Repository files navigation

S2S

An high-performance, lightweight API server written in Rust that provides local, privacy-conscious Speech-to-Text (STT) and Text-to-Speech (TTS) capabilities. By leveraging the sherpa-onnx framework, S2S offers state-of-the-art inference with minimal latency, requiring no external cloud dependencies.

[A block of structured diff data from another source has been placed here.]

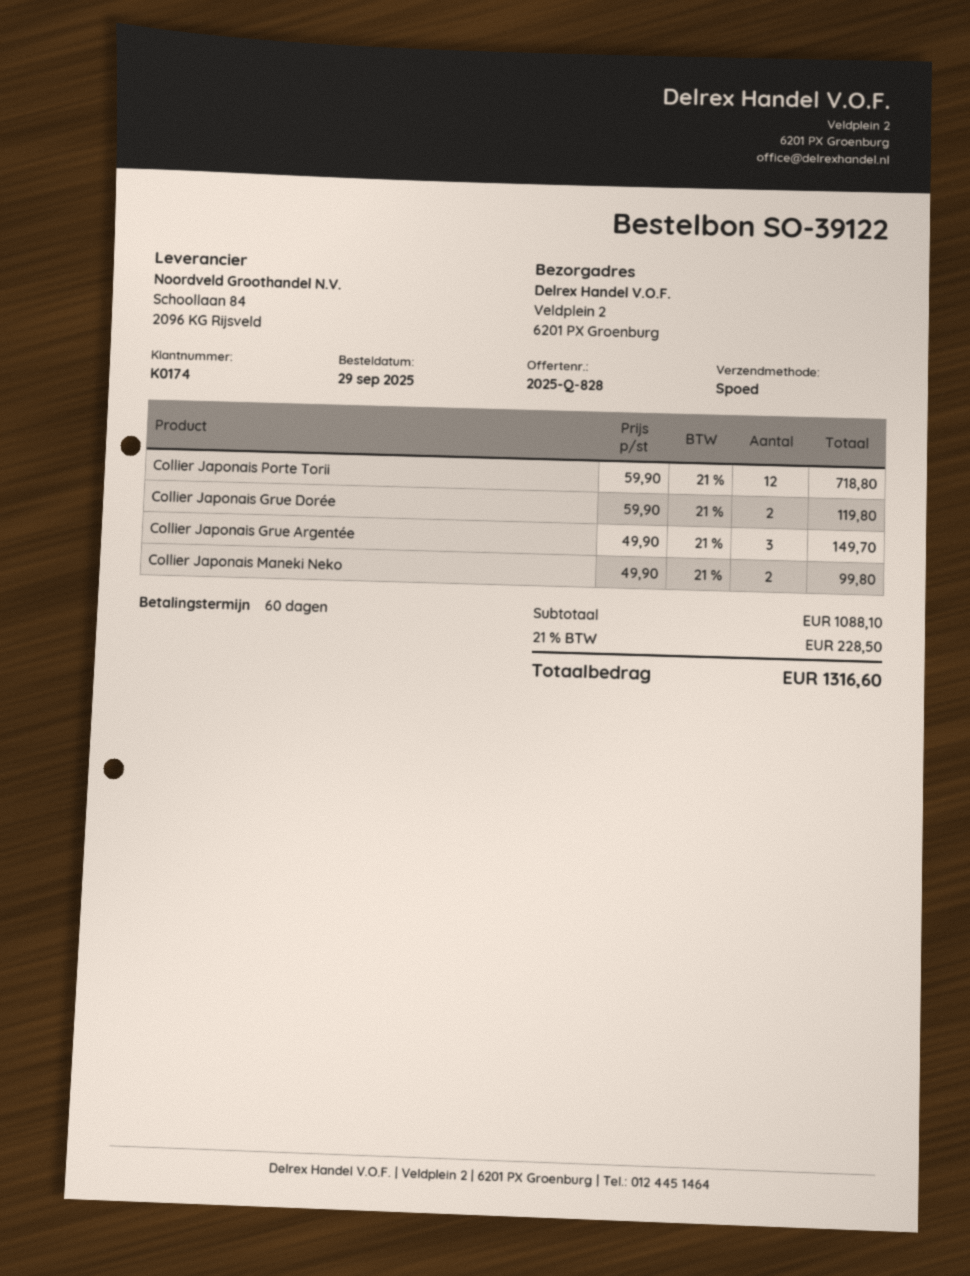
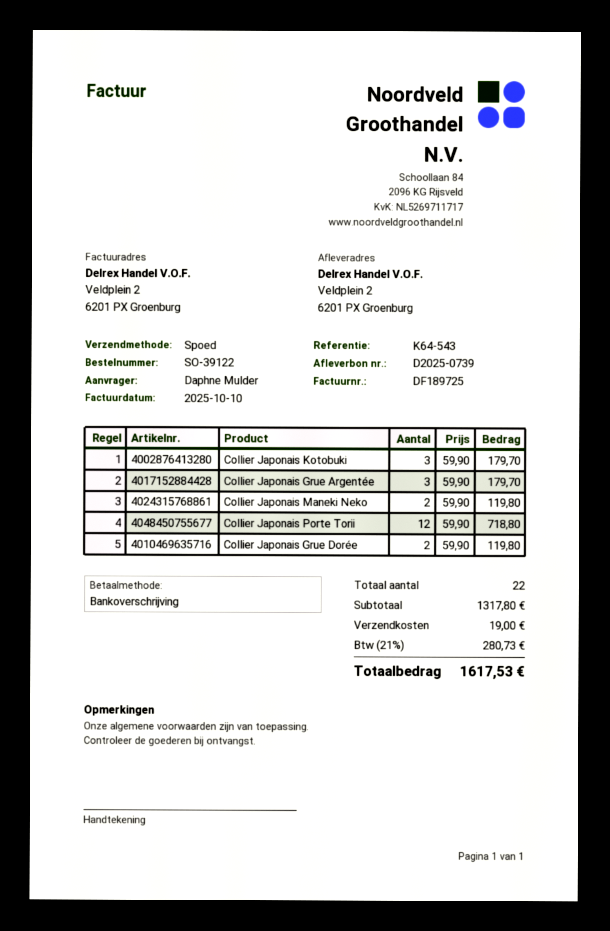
Collier Japonais Grue Argentée: 3 x 49.90 = 149.70 -> 3 x 59.90 = 179.70
Collier Japonais Maneki Neko: 2 x 49.90 = 99.80 -> 2 x 59.90 = 119.80
Collier Japonais Kotobuki: none -> 3 x 59.90 = 179.70
subtotal: 1088.10 -> 1317.80
shipping: none -> 19.00
tax: 21% = 228.50 -> 21% = 280.73
total: 1316.60 -> 1617.53

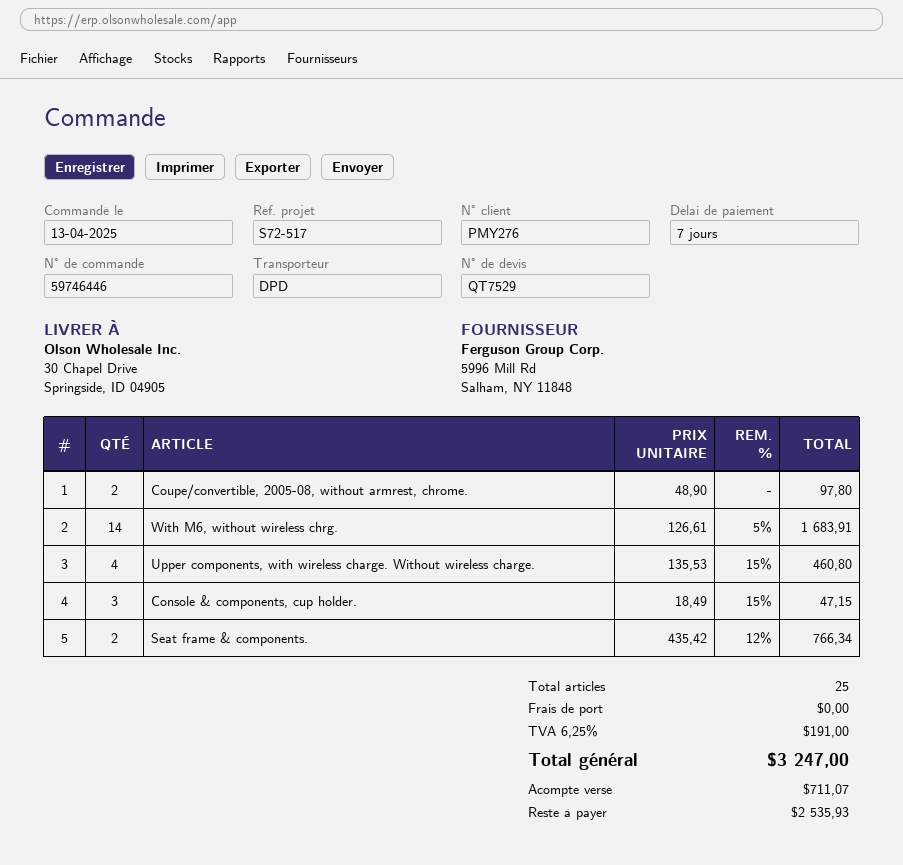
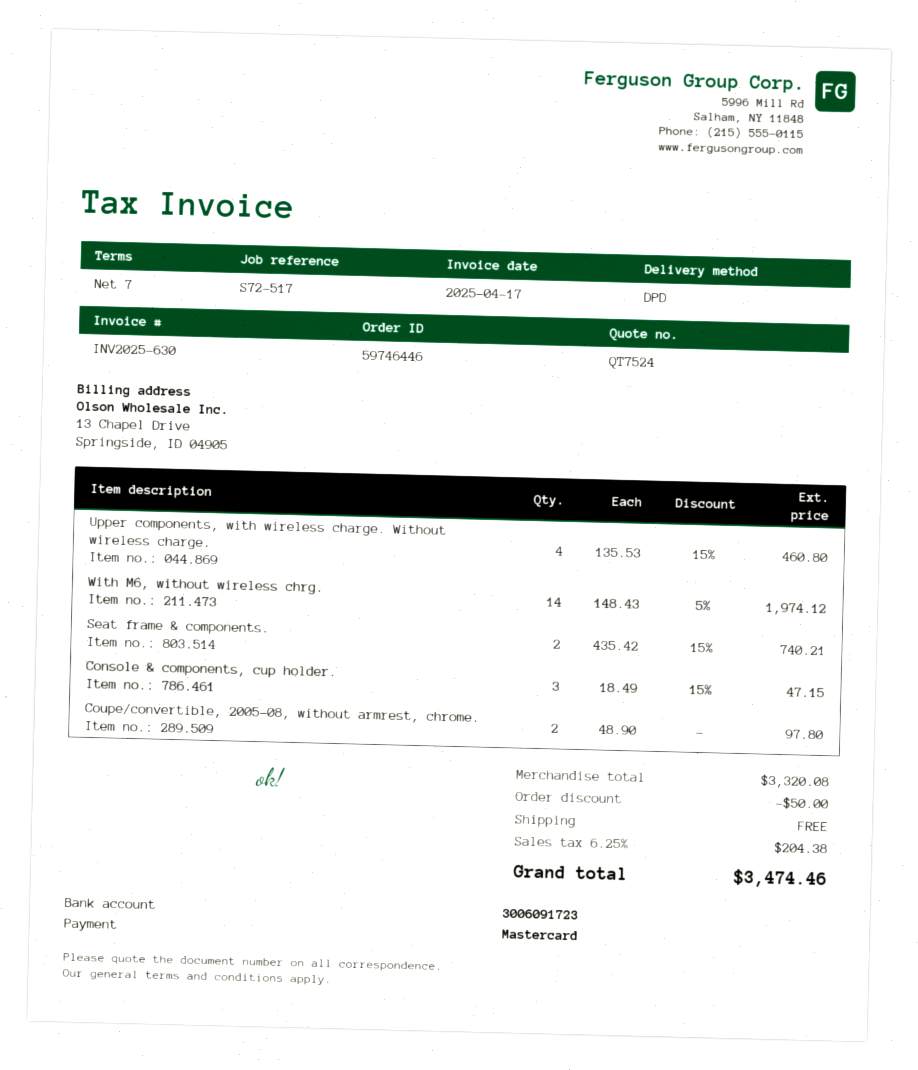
quote number: QT7529 -> QT7524
With M6, without wireless chrg.: 14 x 126.61 - 5% = 1683.91 -> 14 x 148.43 - 5% = 1974.12
Seat frame & components.: 2 x 435.42 - 12% = 766.34 -> 2 x 435.42 - 15% = 740.21
discount: none -> 50.00
tax: 6.25% = 191.00 -> 6.25% = 204.38
total: 3247.00 -> 3474.46

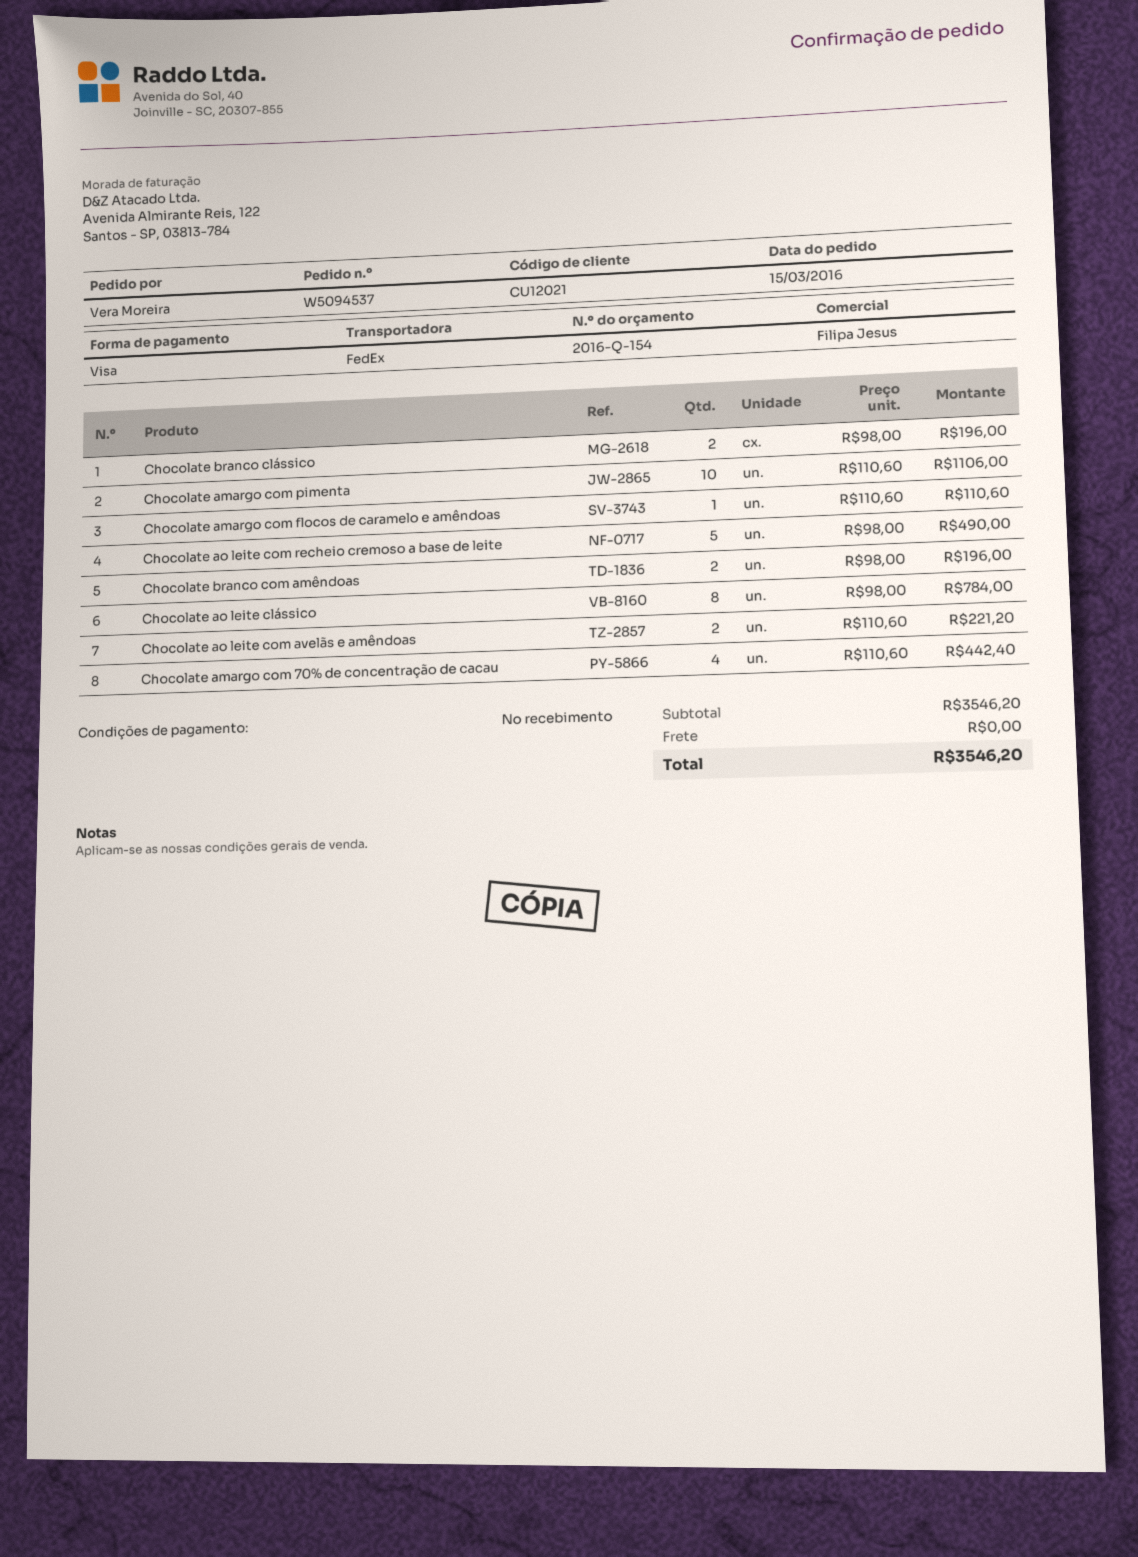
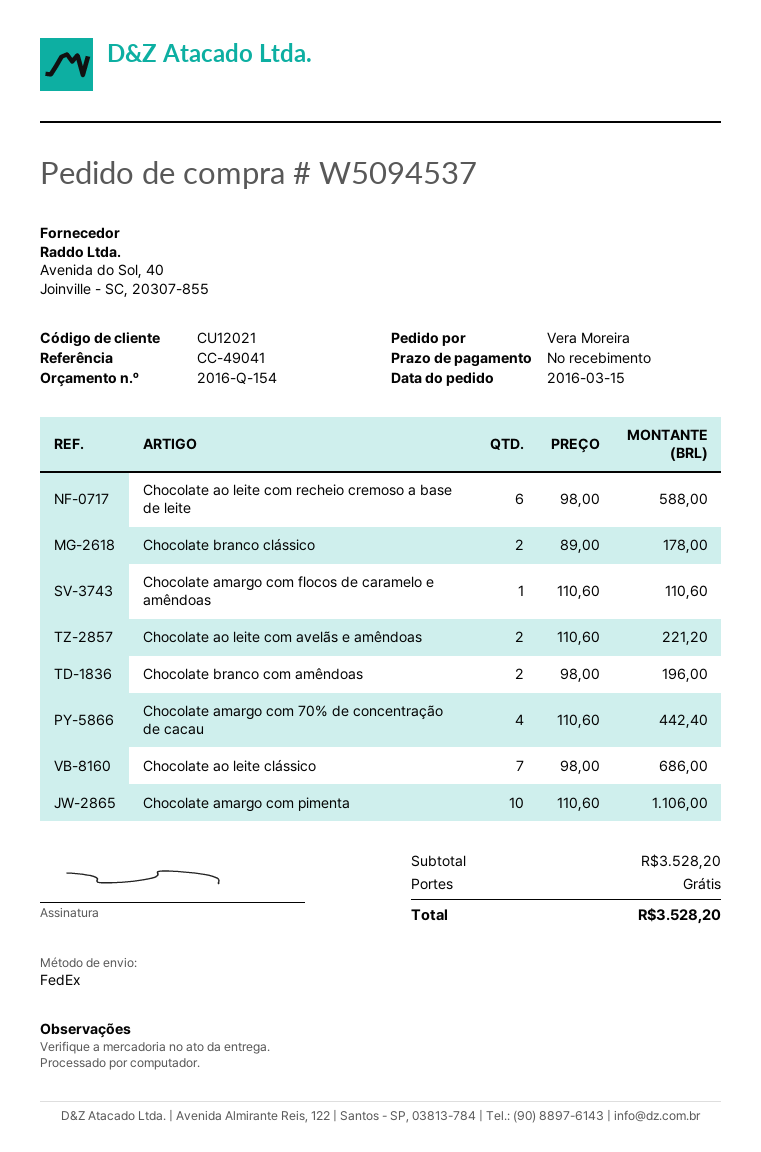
Chocolate branco clássico: 2 x 98.00 = 196.00 -> 2 x 89.00 = 178.00
Chocolate ao leite com recheio cremoso a base de leite: 5 x 98.00 = 490.00 -> 6 x 98.00 = 588.00
Chocolate ao leite clássico: 8 x 98.00 = 784.00 -> 7 x 98.00 = 686.00
subtotal: 3546.20 -> 3528.20
total: 3546.20 -> 3528.20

The project aims to provide a drop-in local alternative for speech processing, featuring an API structure inspired by industry standards.

Key Features

  • High Performance: Built with Rust and ONNX Runtime for efficient CPU/GPU utilization.
  • Privacy-First: All processing is done locally on your hardware.
  • Automated Model Management: Built-in bootstrap logic to download and configure necessary models (Kokoro and Parakeet) automatically.
  • Broad STT Language Support: Supports 25+ languages including English, Spanish, German, French, Russian, and many more.
  • Flexible TTS: Integration with the Kokoro model, supporting over 50 distinct voices across 9 major languages.
  • Robust STT: Powered by the NVIDIA Parakeet TDT model for highly accurate transcriptions.

Getting Started

Installation

Download the latest executable for your platform from the Releases page.

Running the Server

Simply run the executable to start the server. On the first run, the application will ask for permission to download the required ONNX models (~1GB total).

./s2s

Alternatively, you can skip the prompts by using the --download flag:

./s2s --download

Configuration Options

The server can be customized via command-line arguments:

Argument Description Default
--host The IP address to bind the server to 127.0.0.1
--port The port to listen on 35248
--kokoro Path to the Kokoro TTS model directory ./models/kokoro...
--parakeet Path to the Parakeet STT model directory ./models/sherpa...
--threads Number of threads for inference 4
--download Automatically download missing models false

API Reference

1. Speech-to-Text (STT)

Endpoint: POST /v1/audio/transcriptions

Transcribe an audio file to text. The endpoint expects a multipart/form-data request containing a WAV file. The model automatically detects the language from the supported list.

Request:

curl http://127.0.0.1:35248/v1/audio/transcriptions \
  -H "Content-Type: multipart/form-data" \
  -F "file=@audio.wav"

Response:

{
  "text": "Hello world, this is a local transcription."
}

2. Text-to-Speech (TTS)

Endpoint: POST /v1/audio/speech

Synthesize text into high-quality audio.

Request Body:

Field Type Description
input String The text to be synthesized
voice String (Optional) The voice ID (Default: af_alloy)

Example:

curl http://127.0.0.1:35248/v1/audio/speech \
  -H "Content-Type: application/json" \
  -d '{
    "input": "Hello, I am a locally hosted voice.",
    "voice": "af_bella"
  }' --output output.wav

Language & Voice Support

Speech-to-Text (STT) Languages

S2S supports transcription for the following languages:

Bulgarian (bg) Croatian (hr) Czech (cs) Danish (da) Dutch (nl)
English (en) Estonian (et) Finnish (fi) French (fr) German (de)
Greek (el) Hungarian (hu) Italian (it) Latvian (lv) Lithuanian (lt)
Maltese (mt) Polish (pl) Portuguese (pt) Romanian (ro) Slovak (sk)
Slovenian (sl) Spanish (es) Swedish (sv) Russian (ru) Ukrainian (uk)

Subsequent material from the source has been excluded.